[DATASET Boundary: Start]

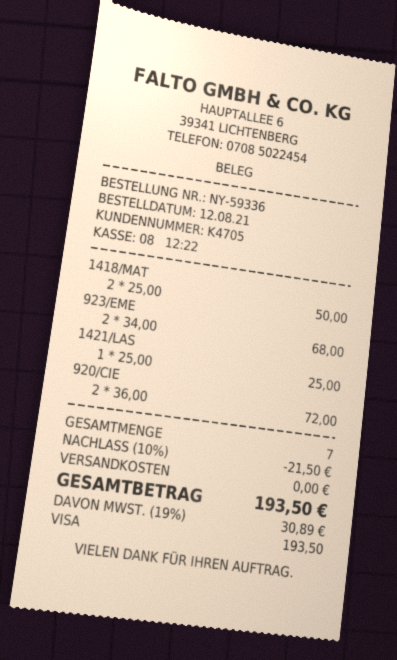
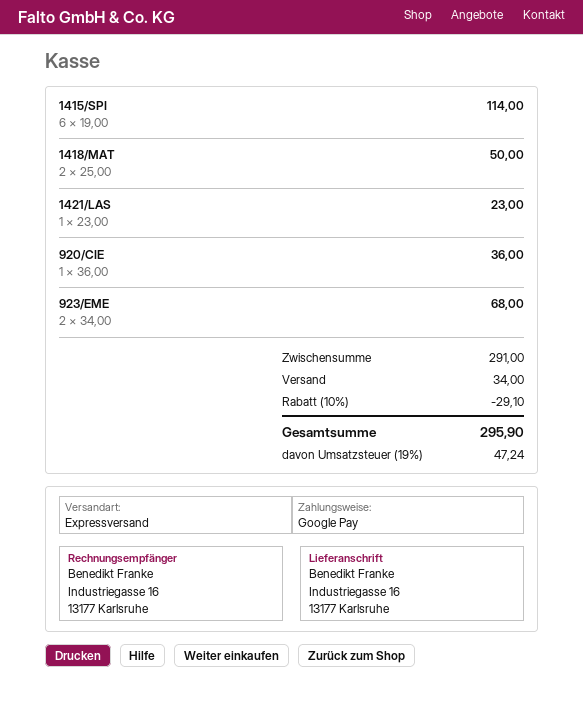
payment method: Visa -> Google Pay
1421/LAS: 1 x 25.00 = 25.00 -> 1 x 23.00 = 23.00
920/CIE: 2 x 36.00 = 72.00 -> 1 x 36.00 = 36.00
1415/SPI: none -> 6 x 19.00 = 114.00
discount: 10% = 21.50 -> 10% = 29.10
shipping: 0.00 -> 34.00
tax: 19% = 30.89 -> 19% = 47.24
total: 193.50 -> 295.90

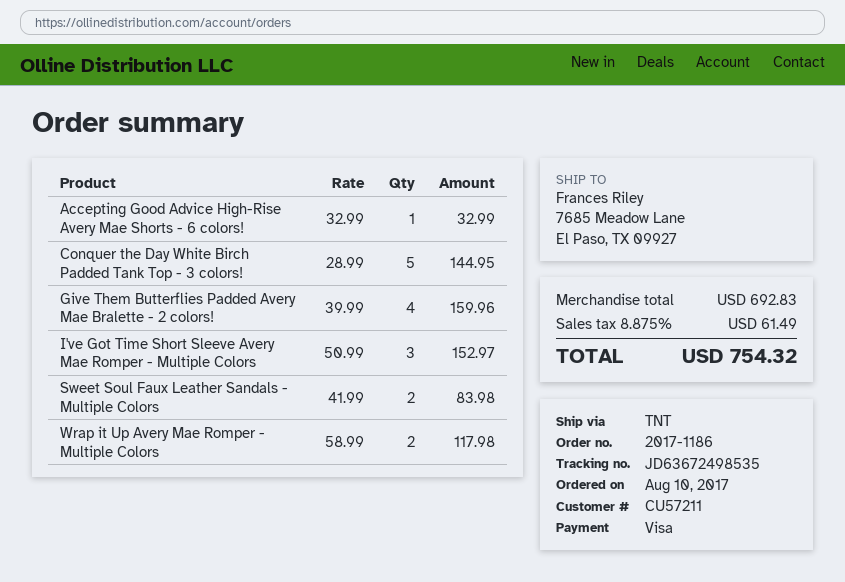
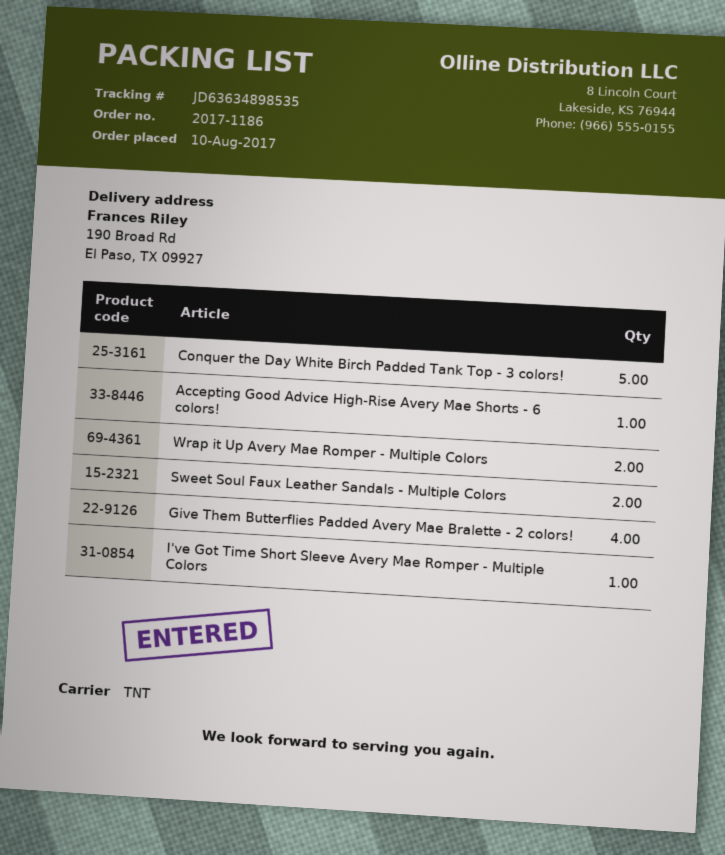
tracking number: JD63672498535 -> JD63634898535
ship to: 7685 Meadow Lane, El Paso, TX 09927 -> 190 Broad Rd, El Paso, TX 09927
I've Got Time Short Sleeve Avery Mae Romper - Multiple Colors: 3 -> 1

[DATASET Boundary: End]

:: GOAL OF THE EXERCISE ::
Where the data includes pictures, leave them out and write out everything else exactly.

:: TASK OUTPUT ::
payment method: Visa -> Google Pay
1421/LAS: 1 x 25.00 = 25.00 -> 1 x 23.00 = 23.00
920/CIE: 2 x 36.00 = 72.00 -> 1 x 36.00 = 36.00
1415/SPI: none -> 6 x 19.00 = 114.00
discount: 10% = 21.50 -> 10% = 29.10
shipping: 0.00 -> 34.00
tax: 19% = 30.89 -> 19% = 47.24
total: 193.50 -> 295.90

tracking number: JD63672498535 -> JD63634898535
ship to: 7685 Meadow Lane, El Paso, TX 09927 -> 190 Broad Rd, El Paso, TX 09927
I've Got Time Short Sleeve Avery Mae Romper - Multiple Colors: 3 -> 1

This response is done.